Бабушка застыла. Со звездой, занесённой над головой, будто скульптура «Рабочий и колхозница», которую я видела в книжке. Весь её собранный, целеустремлённый, хирургически точный вид вдруг сломался. Не дрожью, не страхом. А чем-то гораздо более страшным – окаменевшим презрением. Чистым, ледяным, беспощадным, как скальпель на морозе. Это было не чувство, а состояние, физическая субстанция. Оно сочилось из каждой линии её внезапно побледневшего, осунувшегося лица, из плотно сжатых, побелевших губ, из взгляда, который устремился в щель кухонной двери, будто желая не просто увидеть, а испепелить, прожечь насквозь то, что было за ней. Она медленно, очень медленно, как в замедленной съёмке, опустила руку со звездой, не глядя на неё, положила её обратно на стол с тихим, но отчётливым, звенящим стуком стекла о дерево. И повернулась к двери. Её движения были лишены какой-либо суеты, паники. Они были отточенными, точными, неумолимыми, как у хирурга, который, отложив скальпель, идёт на встречу с источником заразы, чтобы ампутировать гангренозную конечность. В её походке была страшная решимость.

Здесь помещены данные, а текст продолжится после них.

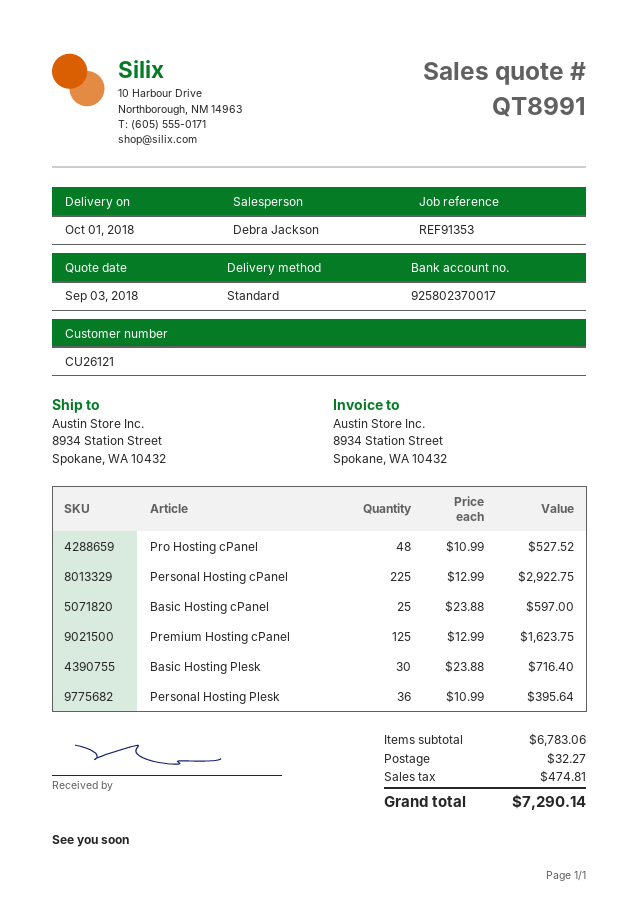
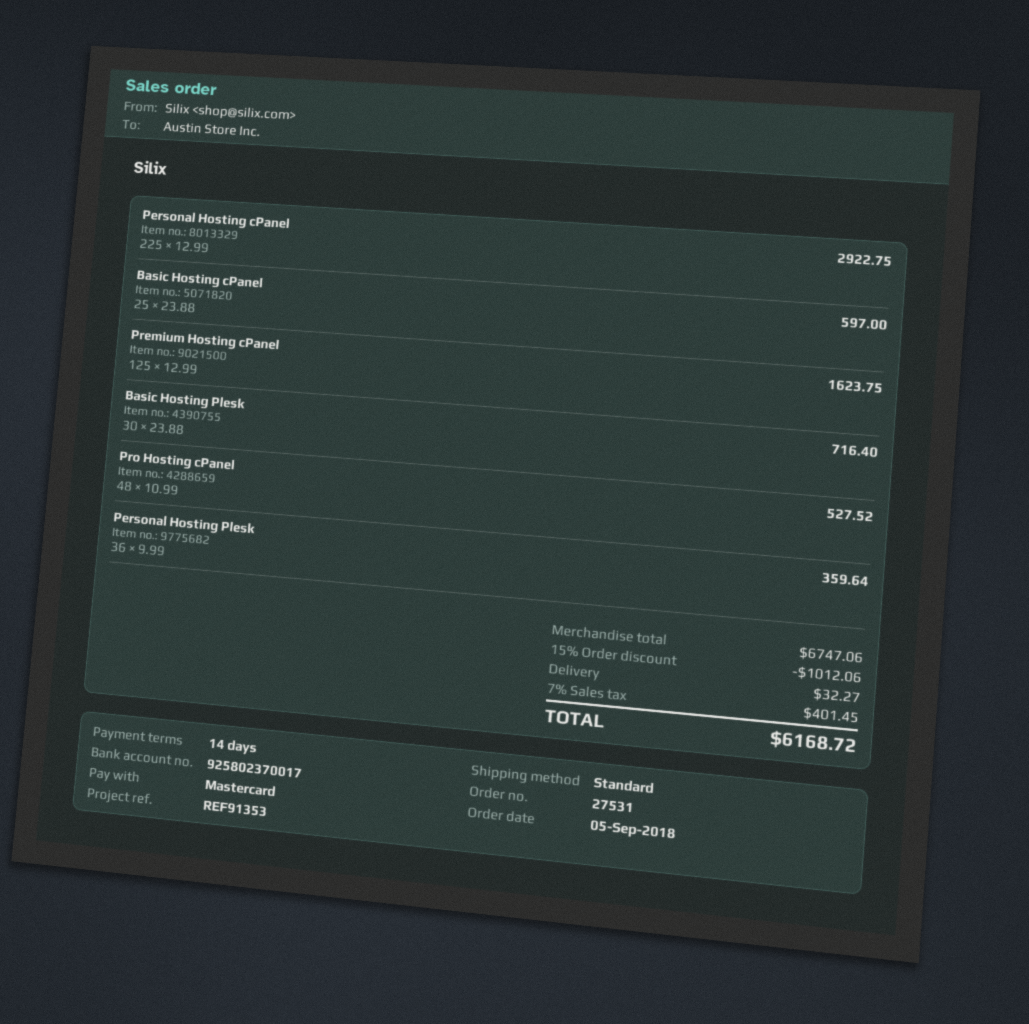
Personal Hosting Plesk: 36 x 10.99 = 395.64 -> 36 x 9.99 = 359.64
subtotal: 6783.06 -> 6747.06
discount: none -> 15% = 1012.06
tax: 474.81 -> 401.45
total: 7290.14 -> 6168.72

Я не дышала. Воздух в комнате внезапно сгустился, стал вязким, как холодный кисель. Даже огоньки на ёлке, казалось, перестали мигать, застыли в ожидании удара. Я вжалась в ковёр, стараясь слиться с оленем.


Бабушка не стала стучать. Стук подразумевал просьбу о разрешении войти, вежливость, дипломатию. В этой ситуации это было бы лицемерием. Она просто взялась за ручку, холодную железную ручку, и распахнула дверь. Широко. Резко. Так, что та ударилась об ограничитель с сухим, трескучим щелчком, который прозвучал, как выстрел стартового пистолета.


И тут началось. Театр абсурда вышел на авансцену.


Сначала я услышала её голос. Низкий, ровный, режущий, как отточенная сталь, лишённый каких-либо эмоций, кроме холодной, констатирующей, накопленной годами ярости.

– Кого это ты к празднику в дом привела, Марья? – голос был тихим, но каждое слово било, как молоток. – Опять новенького? Уже не помнишь, как прошлого, того лысого, с пивным животом, выгоняла? Или память отшибает вместе с совестью?


Потом тот мужской голос, с пьяной, нагловатой удалью, пытающейся скрыть замешательство и собственную неловкость:


– А тебе-то какое дело, тёща? Мы с Марьей Ивановной тут культурно, по-семейному отдыхаем, Новый год встречаем… Не мешай людям праздновать. Иди свою ёлку доделывай.


– В моём доме, – перебила его бабушка, не повышая тона, но в этих двух словах «моём доме» было столько безраздельной, железной, неоспоримой власти, что даже я, сидя в гостиной, инстинктивно съёжилась, вжалась в ковёр, будто пытаясь провалиться сквозь узоры, – ты никто. Пустое место. И всегда им будешь. Марья! Ты в своём уме? При ребёнке? В канун праздника? Ты смотри на себя! В зеркало давно смотрела?


Голос матери, пьяный, заискивающий и злой одновременно, рождённый этой гремучей, привычной смесью страха перед бабушкой и ненависти к её правде, к её идеальному миру:


– Ма-ам, отстань ты, ради бога! Не позорь меня перед человеком! Мы просто… выпили по сто грамм, за встречу, за знакомство… Он хороший человек, с завода… Витя, познакомься, это моя мама…


– «Просто»?! – бабушка наконец повысила голос. И это было страшнее любого истеричного крика, любого скандала. Это был голос приговора, который зачитывают в тихом, стерильном зале суда. – Ты посмотри на себя! На него! Вы оба уже еле на ногах стоите, глаза мутные, как у окуней, языки заплетаются, слова не выговариваете! И это вместо того, чтобы с собственной дочерью, с Маринкой, ёлку наряжать! Я принесла всё – ёлку, игрушки, звезду! Я старалась! А ты что принесла? Бутылку принесла? Да? Опять эту отраву, это пойло, которое тебя на дно тянет?!


Я не могла видеть их, но я слышала шум – тяжёлый, неловкий, громоздкий. Будто кто-то встал, задев ногой стул, и тот с визгом, пронзительным, как крик кошки, отъехал по потрепанному линолеуму.